(Stored data begins)

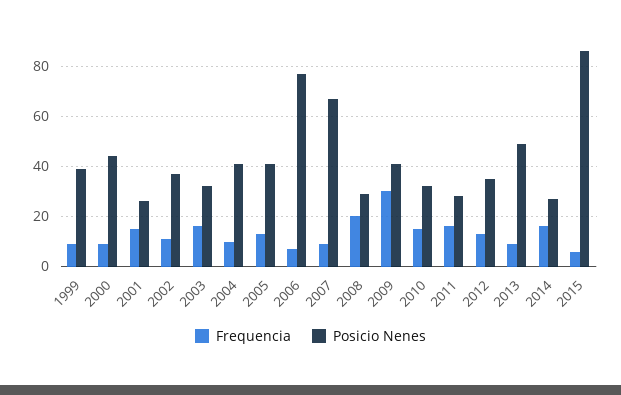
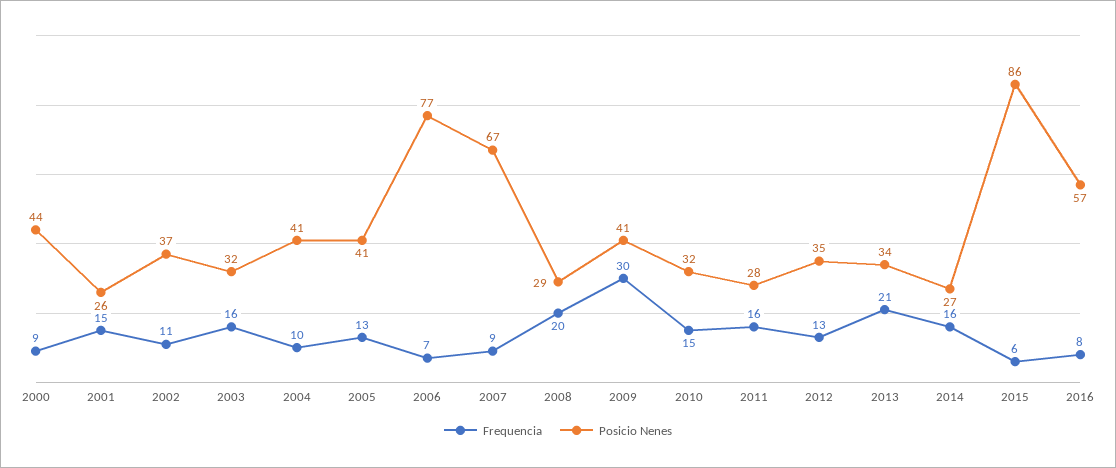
Frequencia, 1999: 10 -> none
Posicio Nenes, 1999: 40 -> none
Frequencia, 2013: 10 -> 21
Posicio Nenes, 2013: 50 -> 34
Frequencia, 2016: none -> 8
Posicio Nenes, 2016: none -> 57

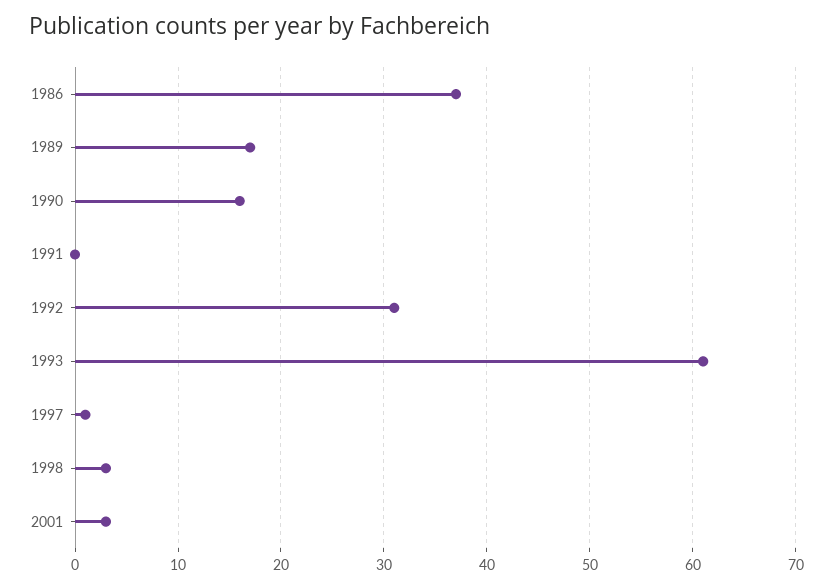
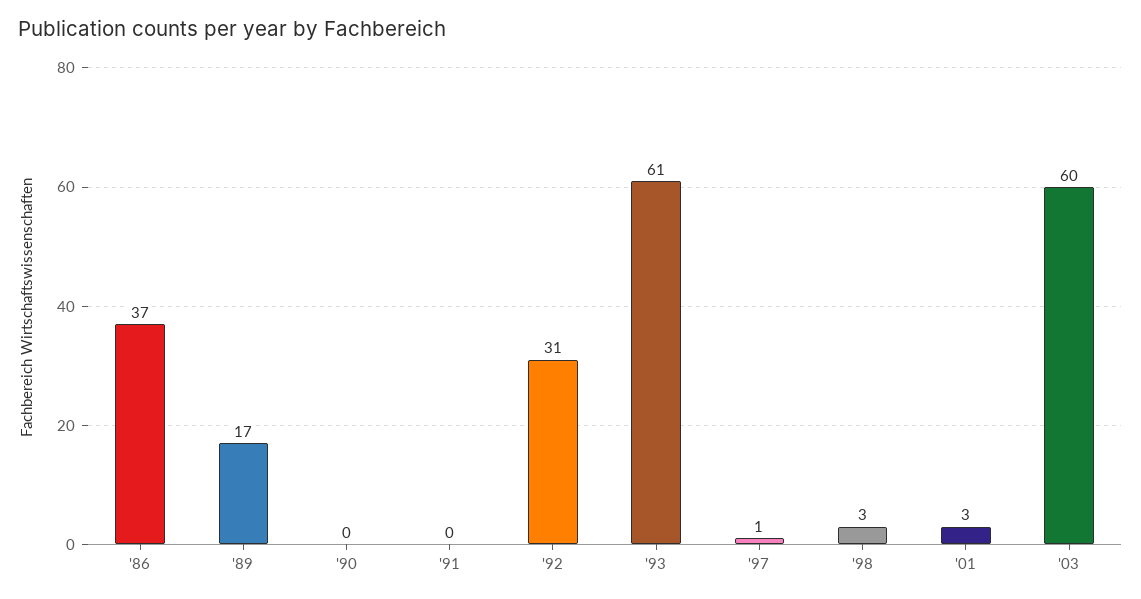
1990: 16 -> 0
'03: none -> 60

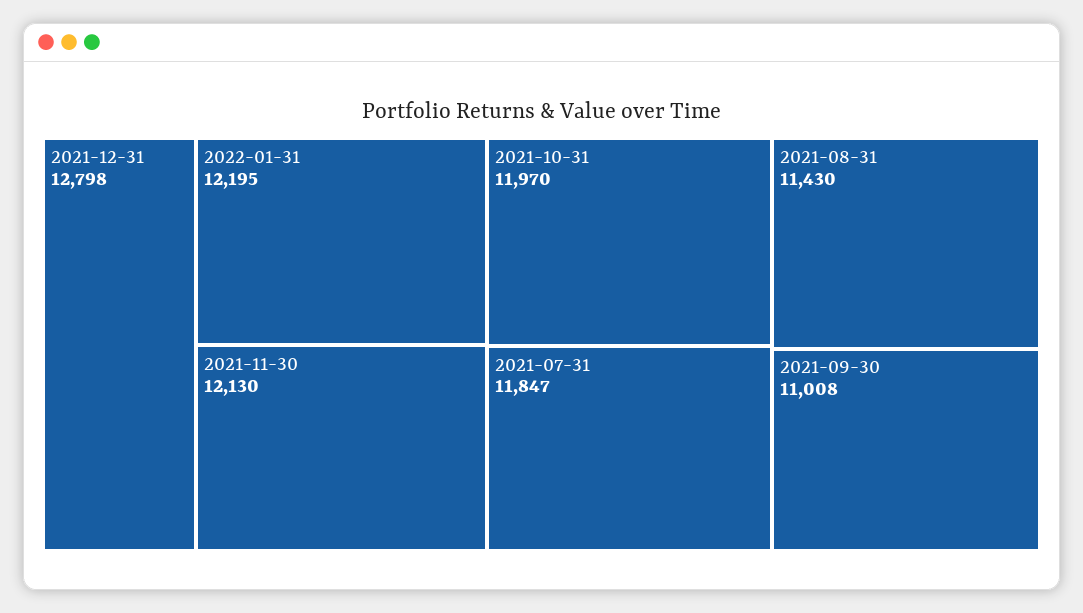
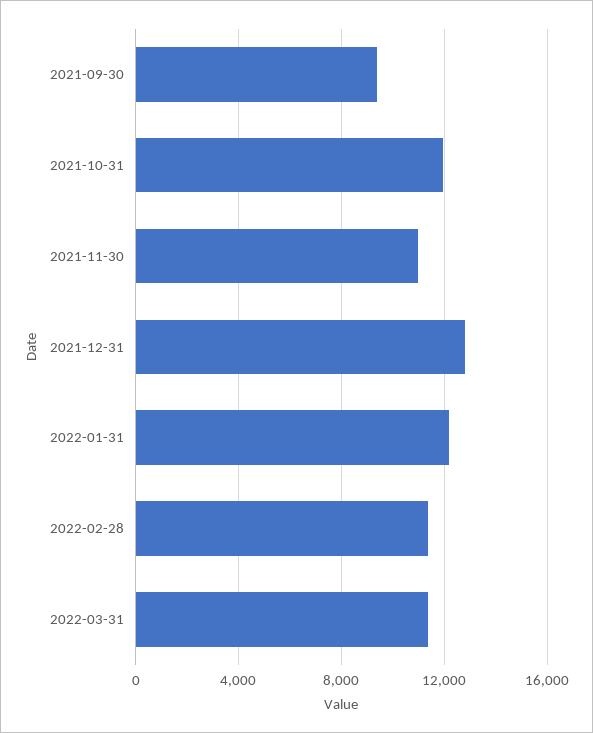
2021-11-30: 12130 -> 11000
2021-07-31: 11847 -> none
2021-08-31: 11430 -> none
2021-09-30: 11008 -> 9500
2022-02-28: none -> 11500
2022-03-31: none -> 11500

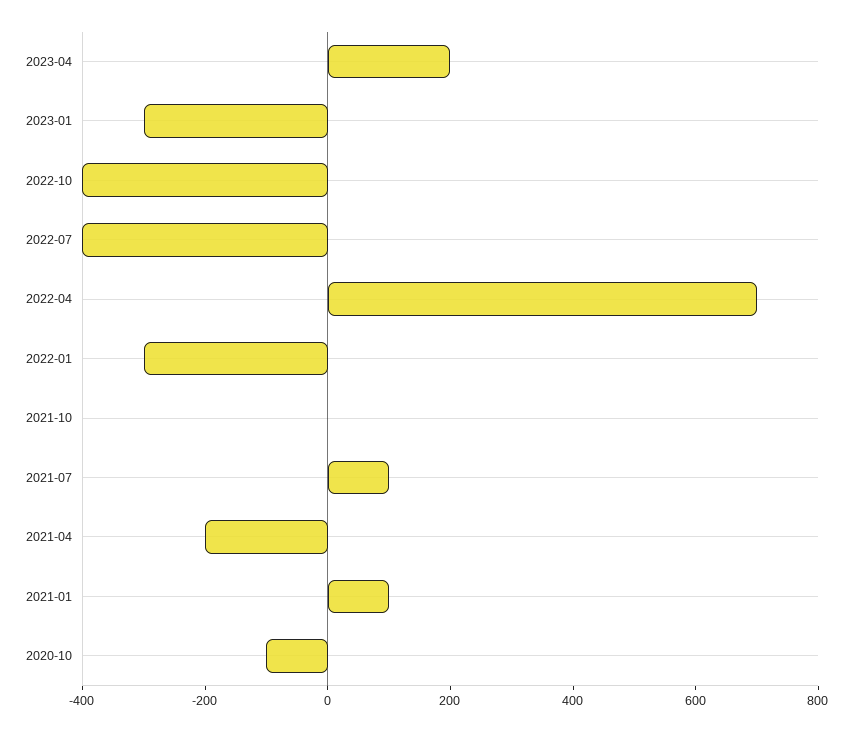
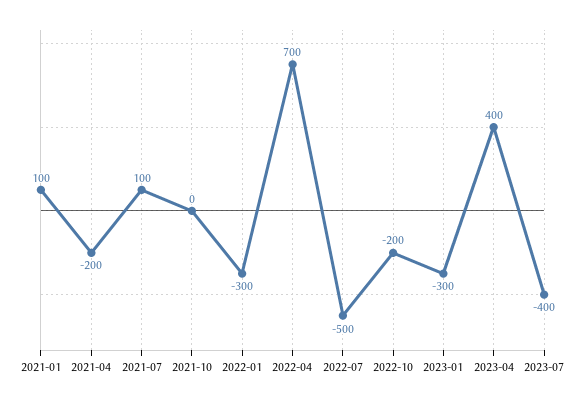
2023-04: 200 -> 400
2022-10: -400 -> -200
2022-07: -400 -> -500
2020-10: -100 -> none
2023-07: none -> -400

(Stored data ends)

● **What the task asks**: Write out again every line above exactly as given; the pictures do not belong in the copy.

● **Answer space**:
Frequencia, 1999: 10 -> none
Posicio Nenes, 1999: 40 -> none
Frequencia, 2013: 10 -> 21
Posicio Nenes, 2013: 50 -> 34
Frequencia, 2016: none -> 8
Posicio Nenes, 2016: none -> 57

1990: 16 -> 0
'03: none -> 60

2021-11-30: 12130 -> 11000
2021-07-31: 11847 -> none
2021-08-31: 11430 -> none
2021-09-30: 11008 -> 9500
2022-02-28: none -> 11500
2022-03-31: none -> 11500

2023-04: 200 -> 400
2022-10: -400 -> -200
2022-07: -400 -> -500
2020-10: -100 -> none
2023-07: none -> -400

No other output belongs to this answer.